▸ **Exercise objective**
In the data below, one line contains "- I mainly type, each" and a later one contains "and personal life.". Print both, with every line between them, exactly and alone.

──────────

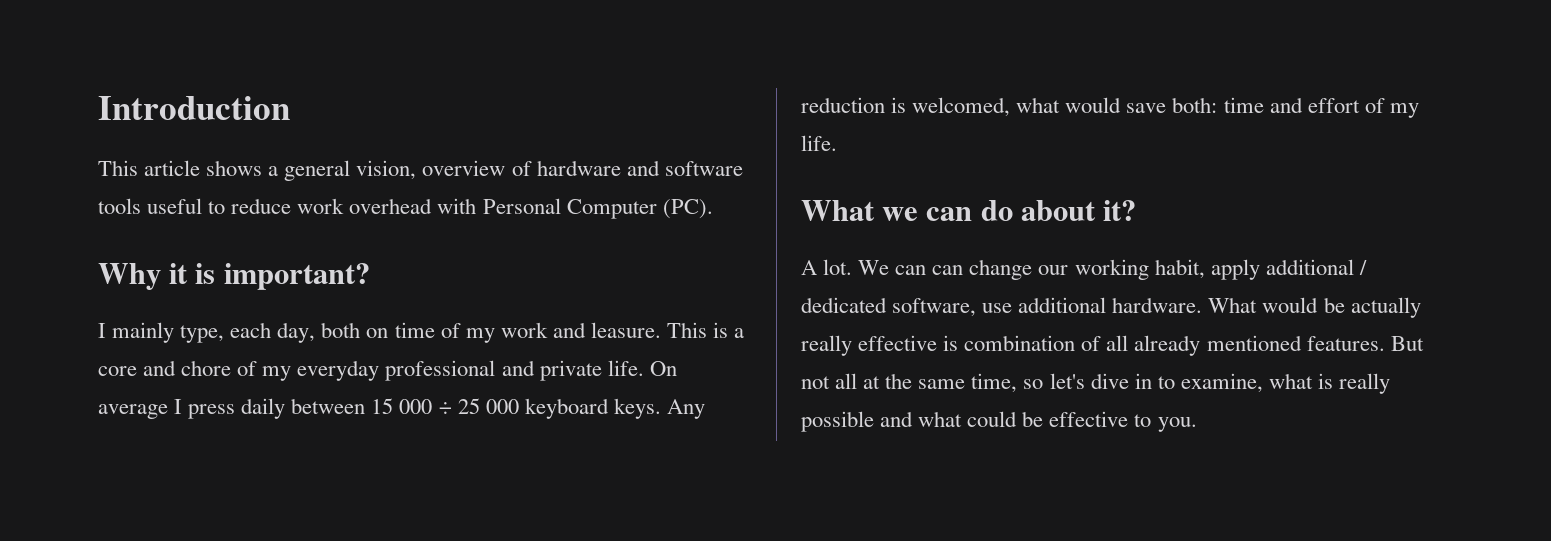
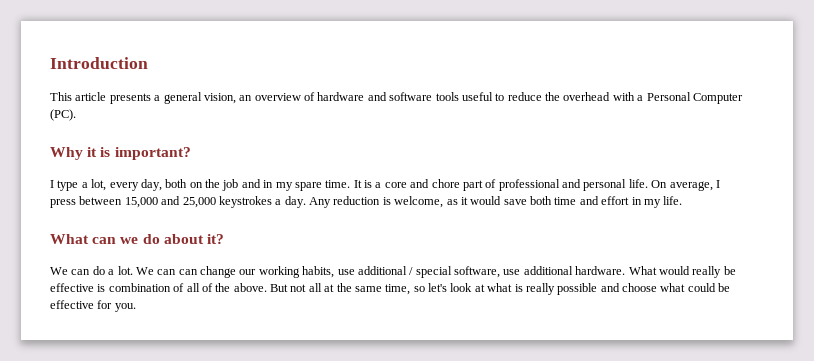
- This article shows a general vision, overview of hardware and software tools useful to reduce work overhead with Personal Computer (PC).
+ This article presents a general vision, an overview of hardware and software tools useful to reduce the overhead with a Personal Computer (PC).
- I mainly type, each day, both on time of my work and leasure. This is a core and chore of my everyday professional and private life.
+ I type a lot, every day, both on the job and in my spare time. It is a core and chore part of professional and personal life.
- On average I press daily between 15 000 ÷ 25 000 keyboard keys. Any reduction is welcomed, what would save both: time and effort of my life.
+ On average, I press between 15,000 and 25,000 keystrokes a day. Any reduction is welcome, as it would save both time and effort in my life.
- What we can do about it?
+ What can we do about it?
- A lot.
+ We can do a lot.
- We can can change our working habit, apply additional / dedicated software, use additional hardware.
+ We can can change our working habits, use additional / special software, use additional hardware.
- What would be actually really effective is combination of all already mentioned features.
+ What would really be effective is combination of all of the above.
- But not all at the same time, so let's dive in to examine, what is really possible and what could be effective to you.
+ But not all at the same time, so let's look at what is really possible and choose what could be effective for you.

──────────

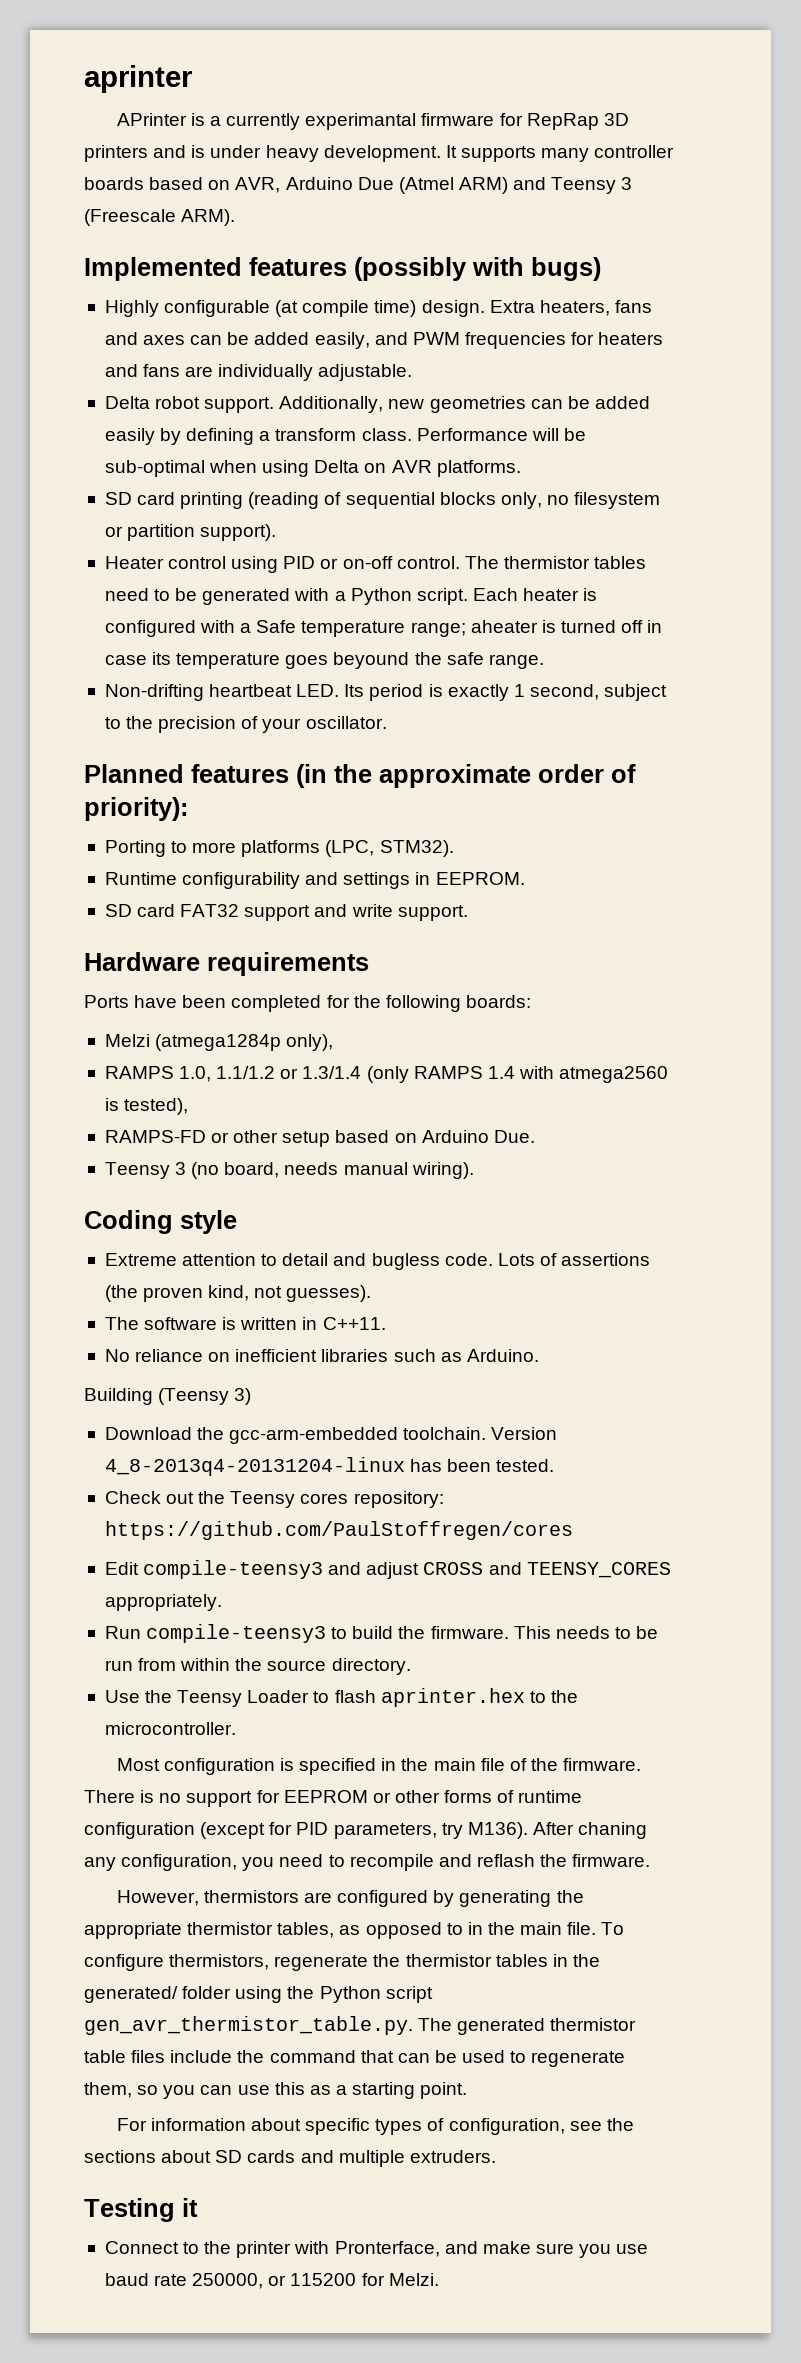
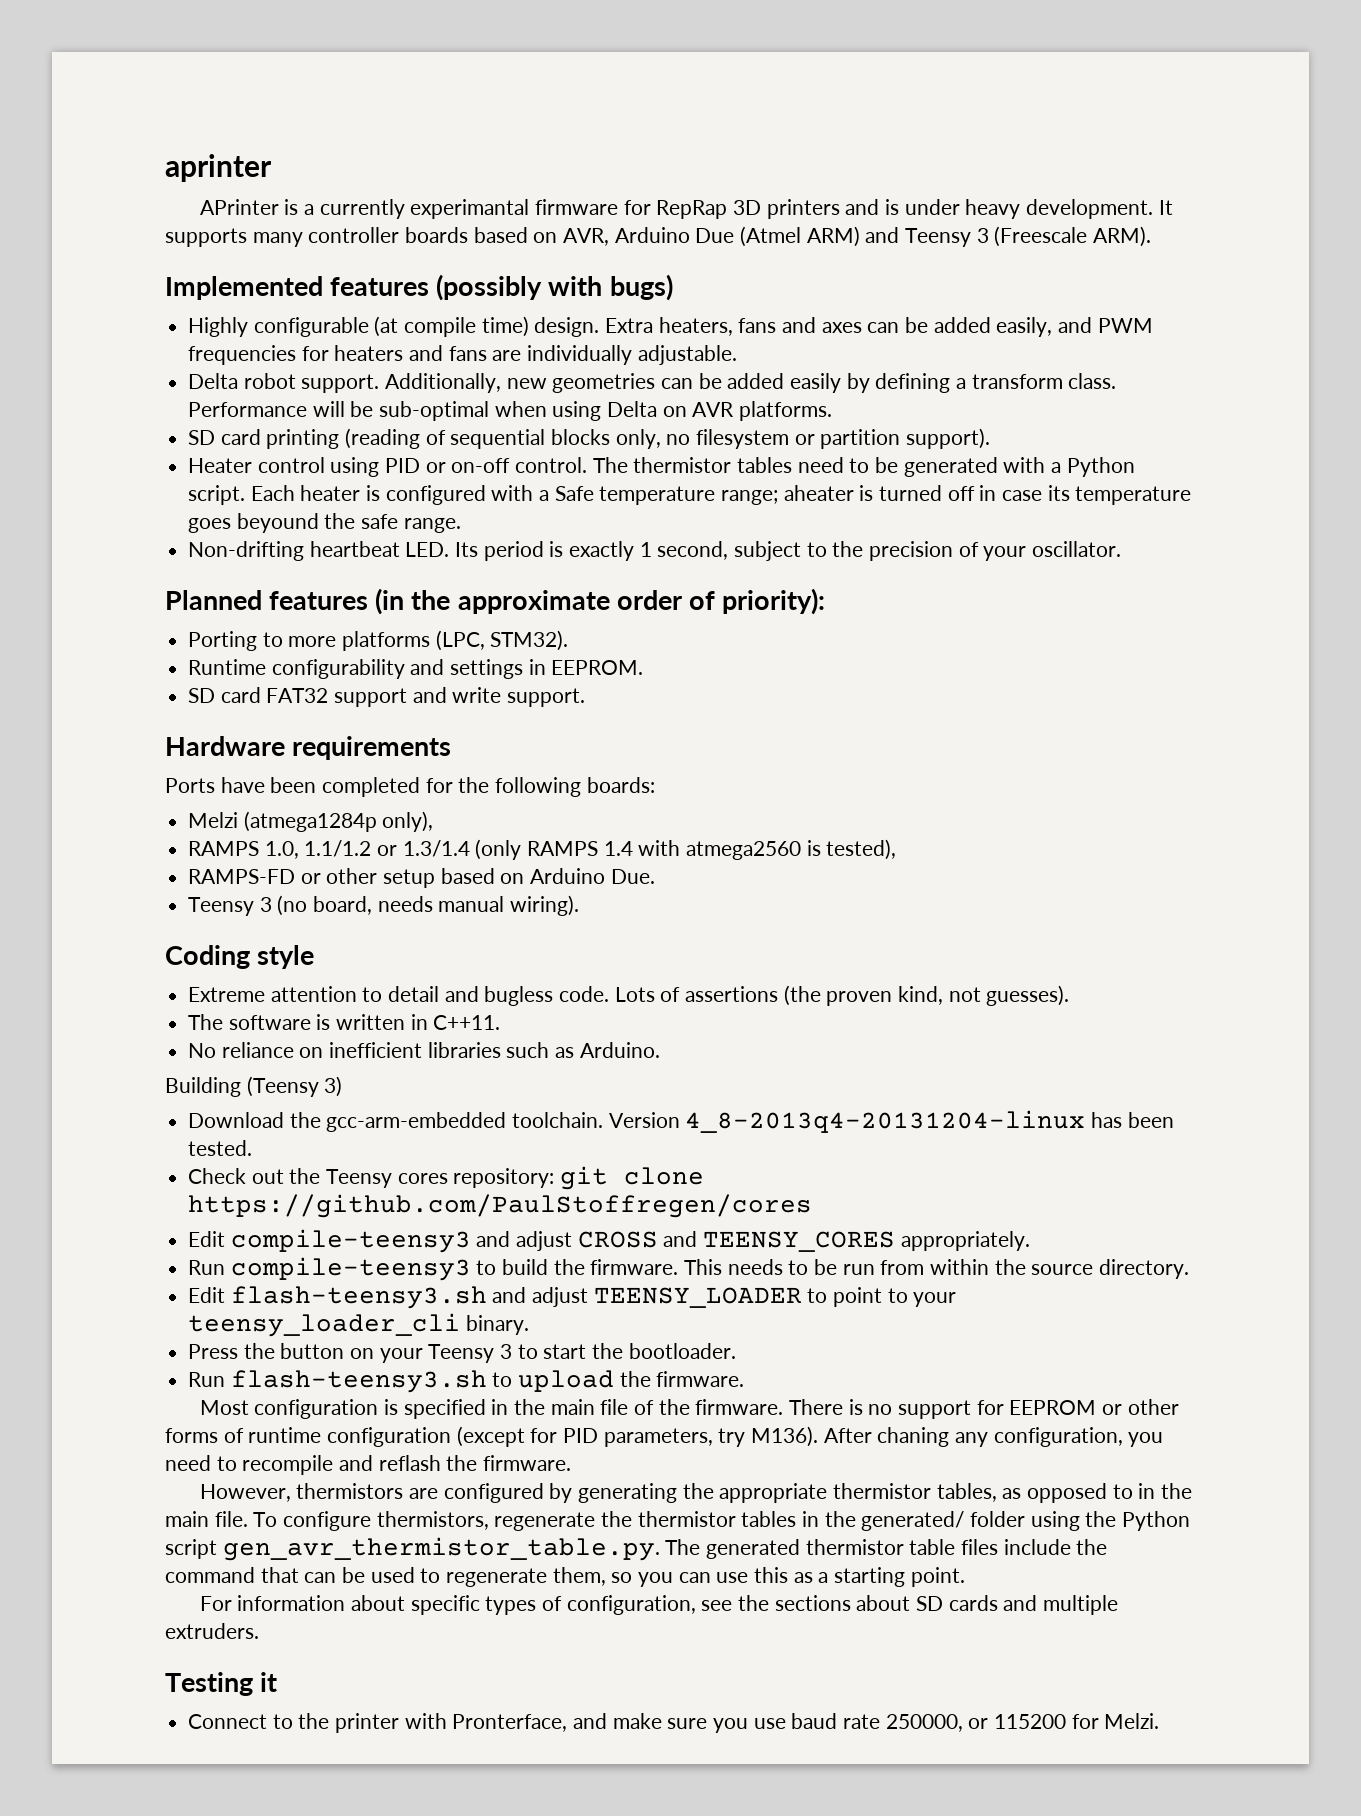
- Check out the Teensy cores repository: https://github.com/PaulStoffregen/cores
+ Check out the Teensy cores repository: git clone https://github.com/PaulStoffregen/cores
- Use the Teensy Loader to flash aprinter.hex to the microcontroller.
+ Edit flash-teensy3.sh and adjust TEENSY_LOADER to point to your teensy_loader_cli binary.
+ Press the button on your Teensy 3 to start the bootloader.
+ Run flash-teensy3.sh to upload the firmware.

──────────

▸ **Response to the exercise**
- I mainly type, each day, both on time of my work and leasure. This is a core and chore of my everyday professional and private life.
+ I type a lot, every day, both on the job and in my spare time. It is a core and chore part of professional and personal life.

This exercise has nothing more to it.